Leben nach 10 Jahren Benzo-Abhängigkeit

    Hi,


    ich bin 27 und meine Geschichte beginnt 2009. Es fing mit leichter Übelkeit an, die jeden Tag etwas stärker wurde bis dahingehend, dass ich mich täglich erbrechen musste. Später kamen zum Erbrechen dann auch noch Angstzustände und Panikattacken dazu.

    Nach geraumer Zeit des Leidens einen Psychiater aufgesucht, der zuerst verschiedene AD und Neuroleptika verschrieb, leider ohne gewünschten Erfolg, und daraufhin Benzodiazepine verordnete, die auch wirkten.

    Zur Ursache konnte man mir nichts genaues erzählen, eine Angst- und Panikstörung sei am wahrscheinlichsten sagte man mir.


    Viele Hochs und Tiefs später, nach ca. 10 Jahren, haben die Benzos langsam aber sicher aufgehört zu wirken und ich bekam zunehmend sehr sehr starke Angstzustände und Panikattacken.

    Das ganze ging soweit, dass ich das Haus nicht mehr verlassen konnte und ich Schritt für Schritt an mir arbeiten musste, um wieder nach draußen zu können, was jetzt zum Glück funktioniert, ich aber immer noch sehr sehr weit vom Berufsleben entfernt bin .

    Bis heute weiß ich nicht genau was ich habe, ich wache mit Angstzuständen auf und gehe damit ins Bett.

    Es gibt keinen Moment, nicht einmal alleine beim Sport draußen, an dem ich Beschwerdefrei bin.
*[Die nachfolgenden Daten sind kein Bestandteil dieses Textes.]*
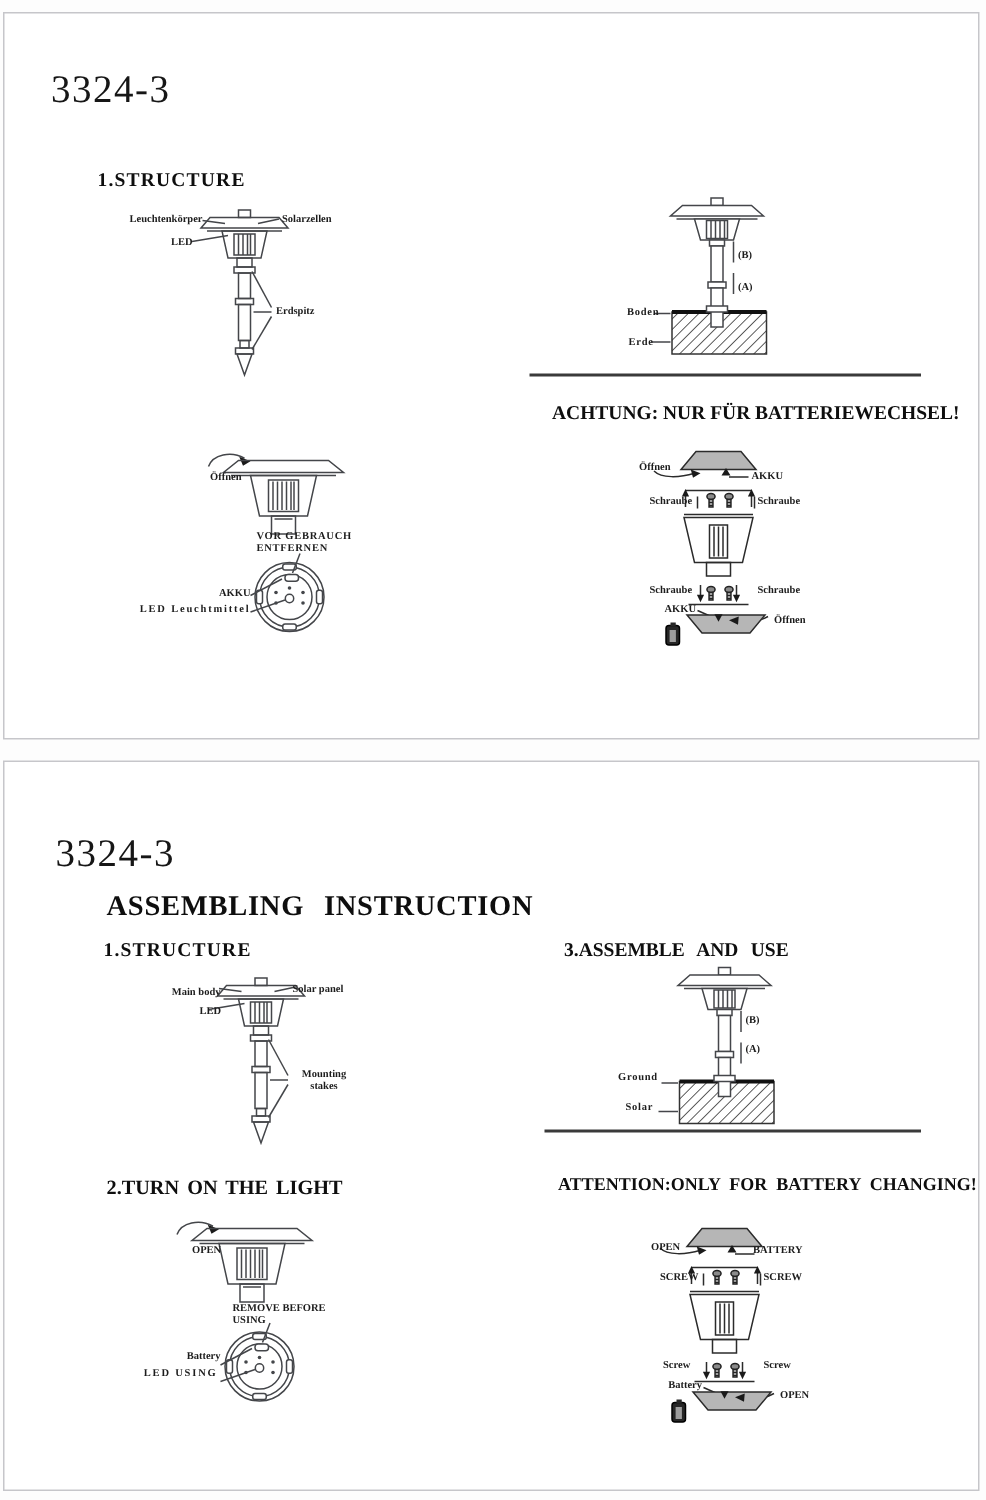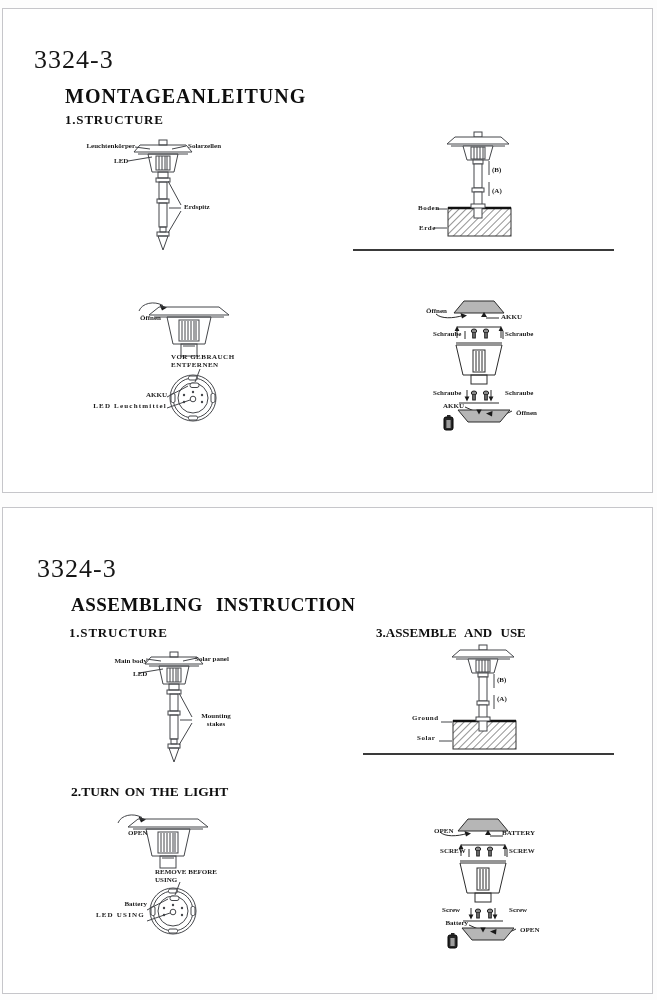"MONTAGEANLEITUNG" div.hd { html: <div>MONTAGEANLEITUNG</div> -> none }
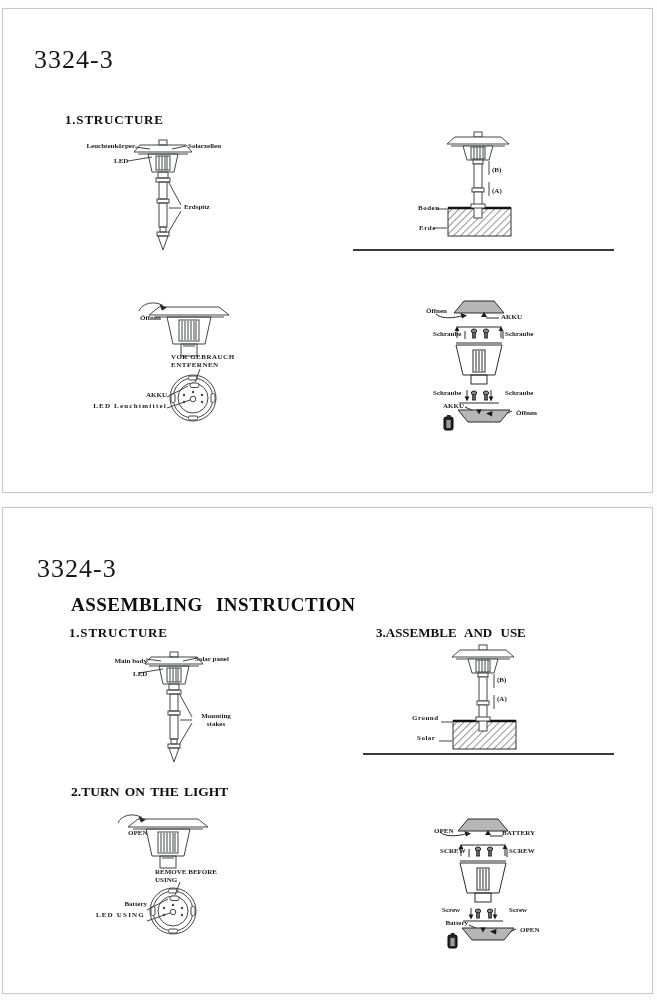"ACHTUNG: NUR FÜR BATTERIEWECHSEL!" div.hd { html: none -> <div>ACHTUNG: NUR FÜR BATTERIEWECHSEL!</div> }
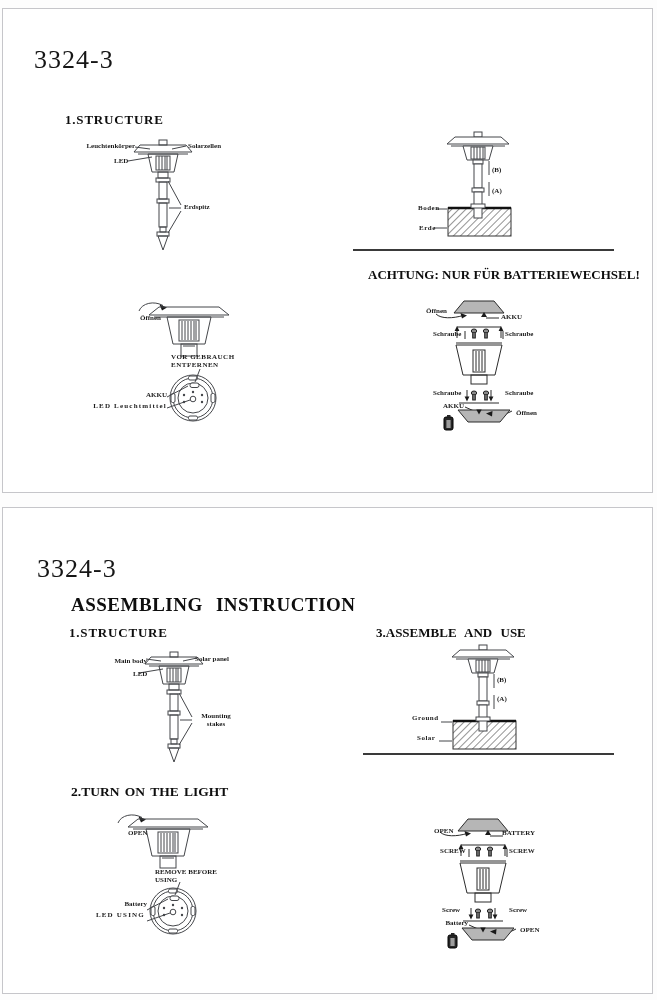"ATTENTION:ONLY FOR BATTERY CHANGING!" div.hd { html: none -> <div>ATTENTION:ONLY FOR BATTERY CHANGING!</div> }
Es ist ein einzelner, durchgehender Angstzustand, bei allem was ich tue.

    Gedanklich kann ich es auch nicht nachvollziehen, da ich keine auffallenden bewussten Ängste vor irgendetwas habe, schließlich habe ich ja auch nichts mehr zu verlieren, das macht einen gedanklich relativ unbeschwert.

    Ich weiß einfach nicht mehr weiter, vielleicht fällt euch ja was dazu ein X-\

    Über jede Nachricht bin ich dankbar :)z

  • 3 Antworten

    Also hast du deine Einstellung von 2015 durchaus revidiert, wo du dir den Konsum doch noch ein wenig schöngeredet hast und nach Monaten ohne wohl doch wieder was eingenommen hast. Es ist eben doch keine gute Lebensqualität, wenn man abhängig ist.


    Dir dürfte in den Jahren durchaus das Wort Sucht öfter begegnet sein, das ist dein aktuelles Problem. Du bist süchtig/abhängig von den Benzos.

    Das grundlegende Problem der Angststörung wurde offenbar nie therapeutisch, sondern immer nur medikamentös angegangen, was natürlich nur Symptome angeht und nicht das Problem selbst.

    Mich wunder und ärgert, dass es Ärzte gibt, die bereit dazu sind einen Menschen in eine Sucht gleiten zu lassen ohne anderweitige Angebote zu machen oder eben auch einen Riegel vorzuschieben, wenn das Zeug nach mehr als 14 Tagen noch eingenommen werden soll/will.


    Mein Rat:

    Klinik. Entzug, Suchttherapie. Das wird schon lange dauern

    Danach, auch meinetwegen ineinander übergehend: Therapie (medikamentös evtl. durch Antidepressiva begleitend) der Angststörung. Wenn es im Alltag zu schwierig ist auch hier: Klinik.

    In einer Klinik war ich erst vor kurzem für ca. 3 Monate, Suchtklinik + Therapie + Tagesklinik, eingestellt bin ich zurzeit auch auf 2 Antidepressiva. Mir geht es dennoch nicht gut genug arbeiten zu gehen aufgrund sehr starker Angstzustände.

    Ich kann mir jetzt raussuchen ob das noch Nachwirkungen vom Benzo sind, die ursprüngliche Erkrankung oder beides.